Amanda foi executada a tiros na Rua Clarimundo de Melo, a poucos metros da Clínica da Família Carlos Nery da Costa Filho, onde trabalhava. Uma câmera de monitoramento flagrou Wagner Beserra de Araújo sacando uma arma e atirando contra a vítima após uma discussão. Ela, que tinha medida protetiva contra o ex, chegou a ser socorrida e encaminhada para uma unidade de saúde da região, mas não resistiu. Wagner foi preso em flagrante horas depois.

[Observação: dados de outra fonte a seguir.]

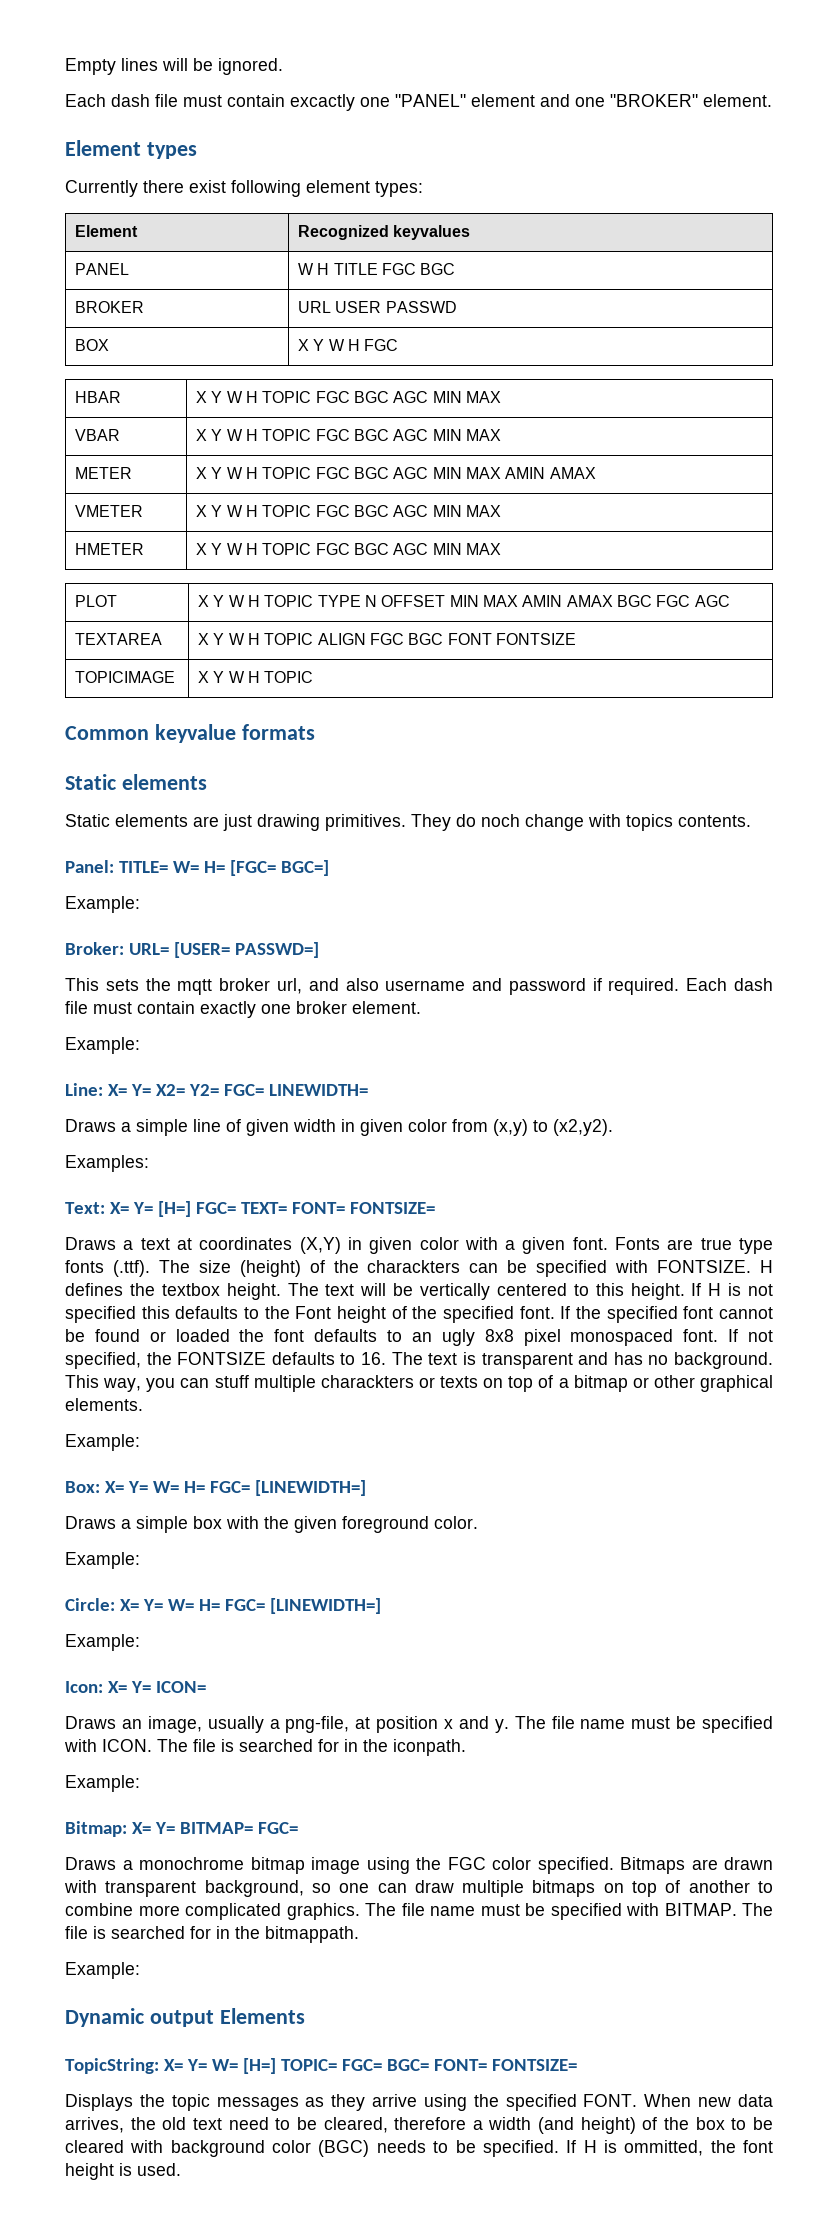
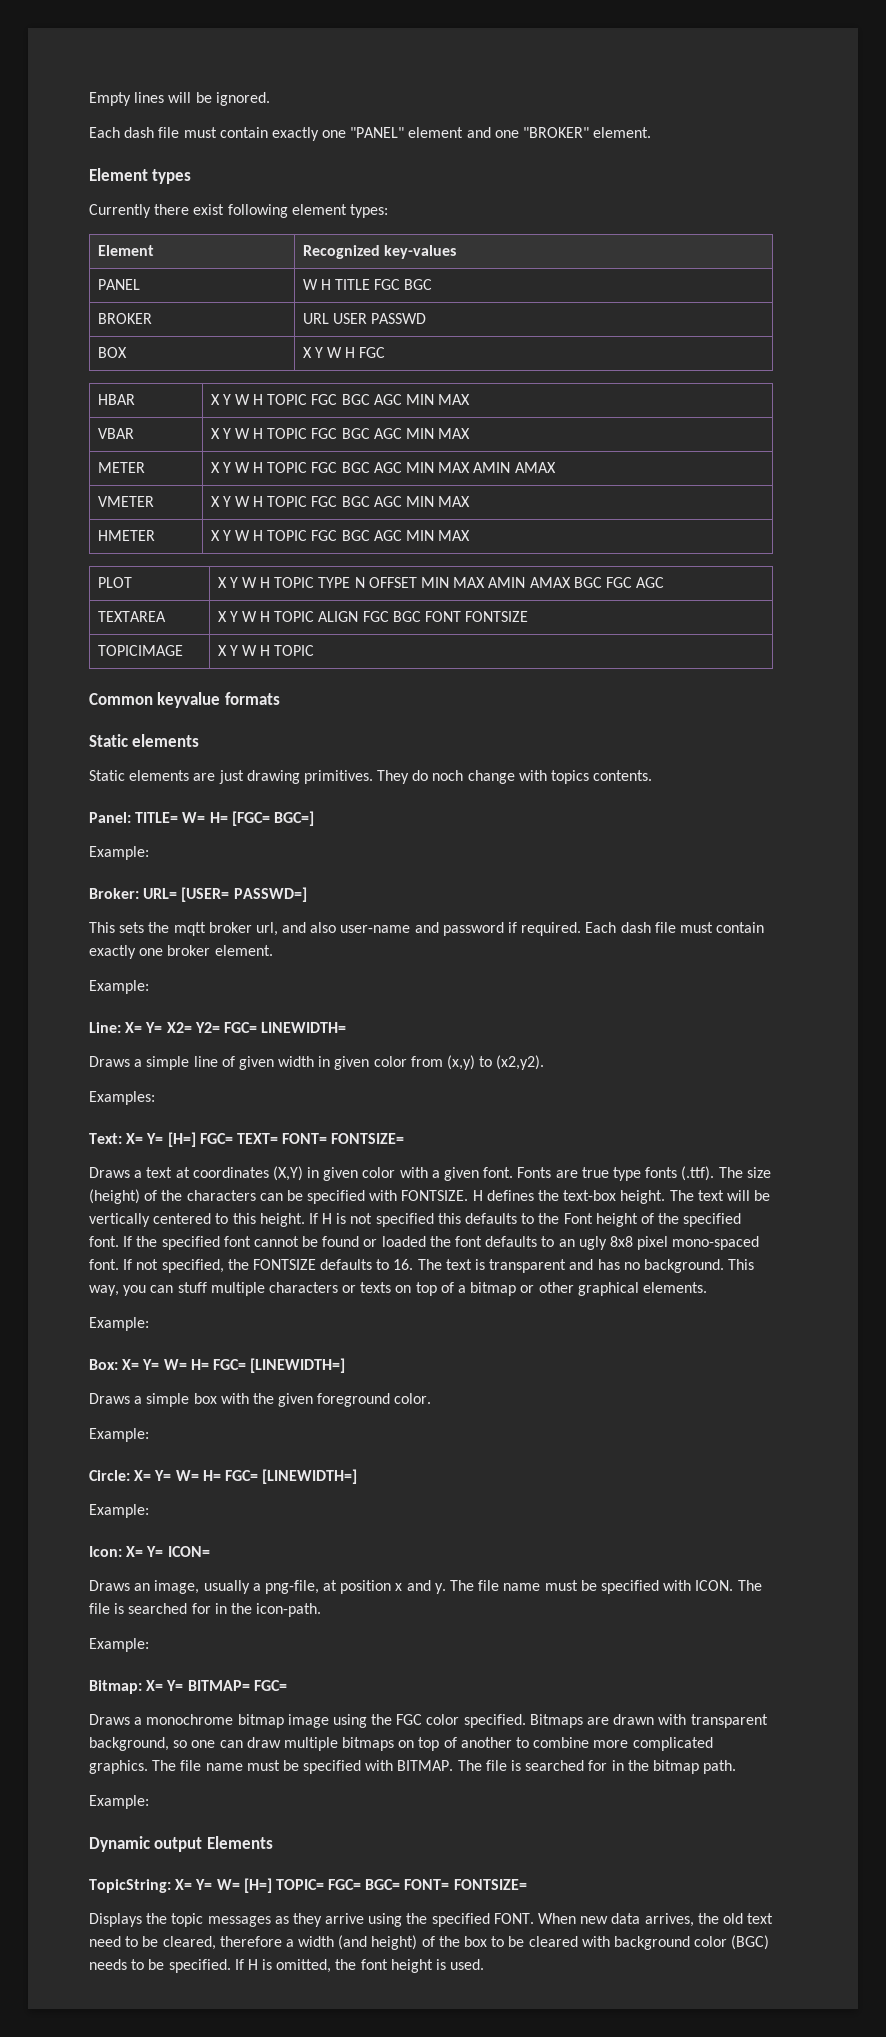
[290,94,355,111] excactly -> [271,127,319,141] exactly
[393,225,471,240] keyvalues -> [383,245,456,259] key-values
[385,980,466,991] username -> [340,925,411,933] user-name
[367,1260,461,1273] charackters -> [186,1190,256,1201] characters
[161,1283,220,1296] textbox -> [563,1190,617,1201] text-box
[570,1329,674,1346] monospaced -> [672,1236,760,1250] mono-spaced
[320,1375,414,1388] charackters -> [268,1282,338,1293] characters
[393,1739,466,1756] iconpath. -> [256,1603,322,1617] icon-path.
[265,1926,359,1943] bitmappath. -> [652,1760,737,1774] bitmap path.
[624,2140,704,2156] ommitted, -> [276,1959,332,1973] omitted,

A família de Amanda afirmou que Wagner a ameaçava corriqueiramente após o término da relação. "Um crime premeditado. Ele armou tudo e não teve nenhum arrependimento", disse o pai de Amanda, o bombeiro hidráulico Marcos Antônio Santos, que esteve com a tia da vítima, a auxiliar de cozinha Patrícia Loureiro da Silva, na manhã de ontem na 29ª DP (Madureira), responsável pelo caso.